🤖 AI Summary
Cognitive Internet of Things (IoT) networks face challenges in enabling energy-constrained secondary users (SUs) to perform dynamic spectrum access under adversarial smart jammer attacks. Method: This paper proposes a reinforcement learning (RL) framework jointly optimizing transmission/energy-harvesting mode selection, channel assignment, and continuous power control. To address the hybrid discrete-continuous action space and multiple constraints—including energy causality, interference thresholds, and adversarial jamming—we introduce a novel three-layer hierarchical Deep Deterministic Policy Gradient (H-DDPG) architecture that decouples decision-making hierarchies. Furthermore, we model the smart jammer as an adaptive RL-based adversary, formulating a multi-constrained Markov decision process (MDP) capturing the attack-defense interaction. Results: Simulation results demonstrate that the proposed method reduces jamming-induced communication outage rate by 32% compared to conventional flat RL approaches, while significantly improving throughput and energy efficiency—achieving both robust anti-jamming capability and effective resource utilization.
📝 Abstract
In this paper, we address the challenge of dynamic spectrum access in a cognitive Internet of Things (CIoT) network where a secondary user (SU) operates under both energy constraints and adversarial interference from a smart jammer. The SU coexists with primary users (PUs) and must ensure that its transmissions do not exceed a predefined interference threshold on licensed channels. At each time slot, the SU must jointly determine whether to transmit or harvest energy, which channel to access, and the appropriate transmit power while satisfying energy and interference constraints. Meanwhile, a smart jammer actively selects a channel to disrupt, aiming to degrade the SU's communication performance. This setting presents a significant challenge due to its multi-level decision structure and hybrid action space, which combines both discrete and continuous decisions.

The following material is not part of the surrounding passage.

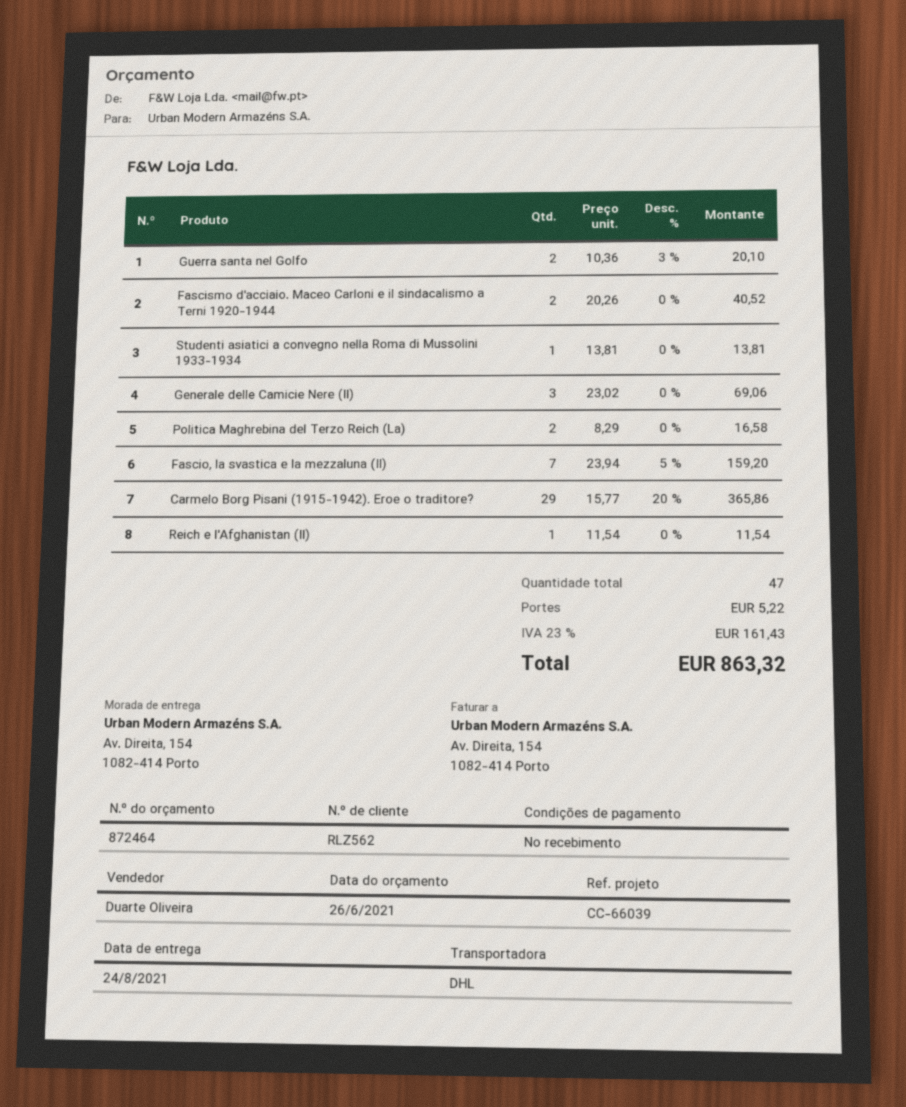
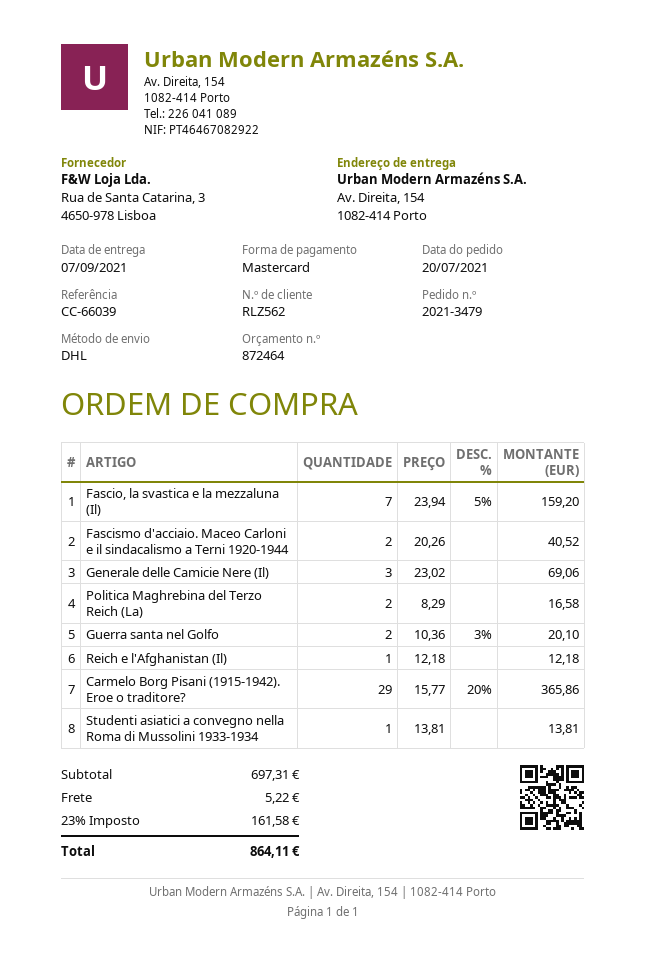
delivery date: 2021-08-24 -> 2021-09-07
Reich e l'Afghanistan (Il): 1 x 11.54 = 11.54 -> 1 x 12.18 = 12.18
tax: 23% = 161.43 -> 23% = 161.58
total: 863.32 -> 864.11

To tackle this, we propose a novel Hierarchical Deep Deterministic Policy Gradient (H-DDPG) framework that decomposes the decision-making process into three levels: the high-level policy determines the mode (transmit or harvest), the mid-level policy selects the channel, and the low-level actor outputs a continuous power level. Concurrently, the jammer is modeled as a reinforcement learning agent that learns an adaptive channel jamming strategy using a discrete variant of DDPG. Simulation results show that our H-DDPG approach outperforms conventional flat reinforcement learning baselines.